Data records:
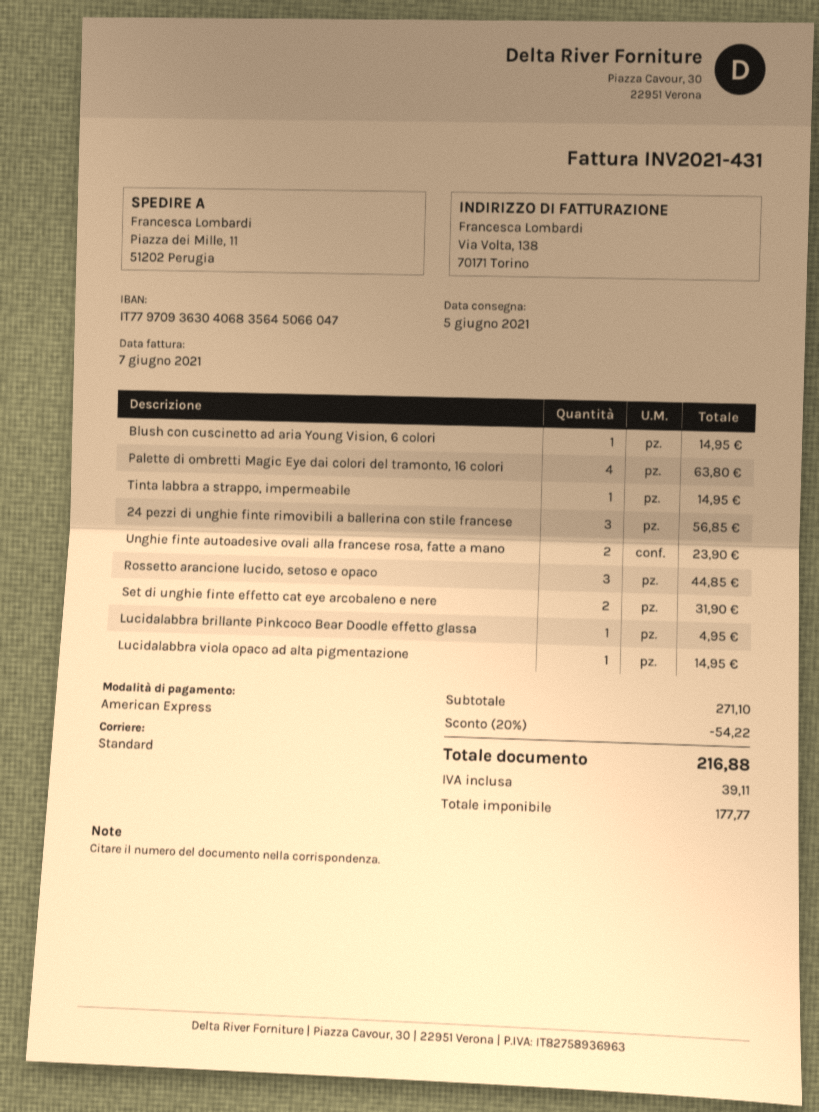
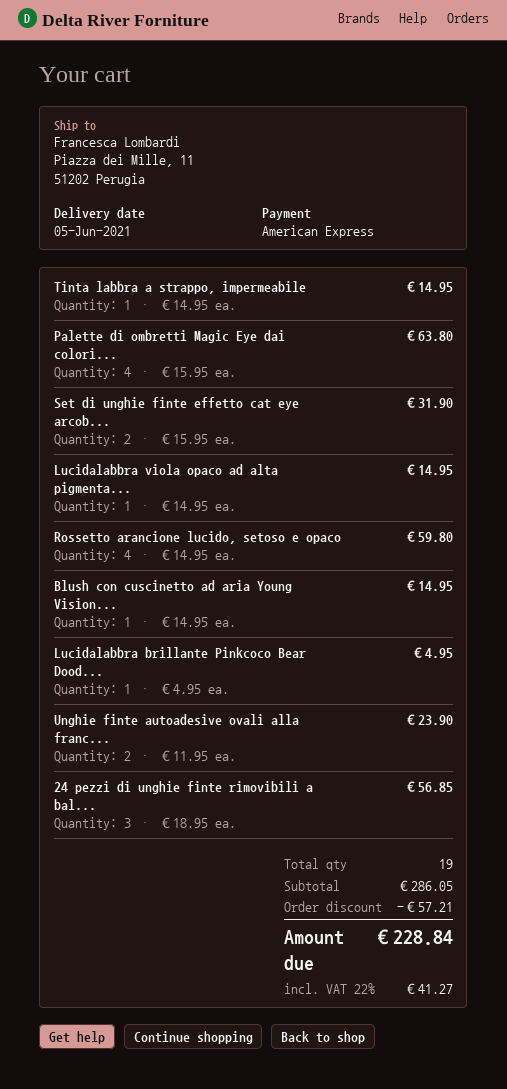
Rossetto arancione lucido, setoso e opaco: 3 for 44.85 -> 4 for 59.80
subtotal: 271.10 -> 286.05
discount: 54.22 -> 57.21
tax: 39.11 -> 41.27
total: 216.88 -> 228.84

▶ **Task prompt**: Reproduce each line of the records exactly and exclude any images.

▶ **Problem solution**:
Rossetto arancione lucido, setoso e opaco: 3 for 44.85 -> 4 for 59.80
subtotal: 271.10 -> 286.05
discount: 54.22 -> 57.21
tax: 39.11 -> 41.27
total: 216.88 -> 228.84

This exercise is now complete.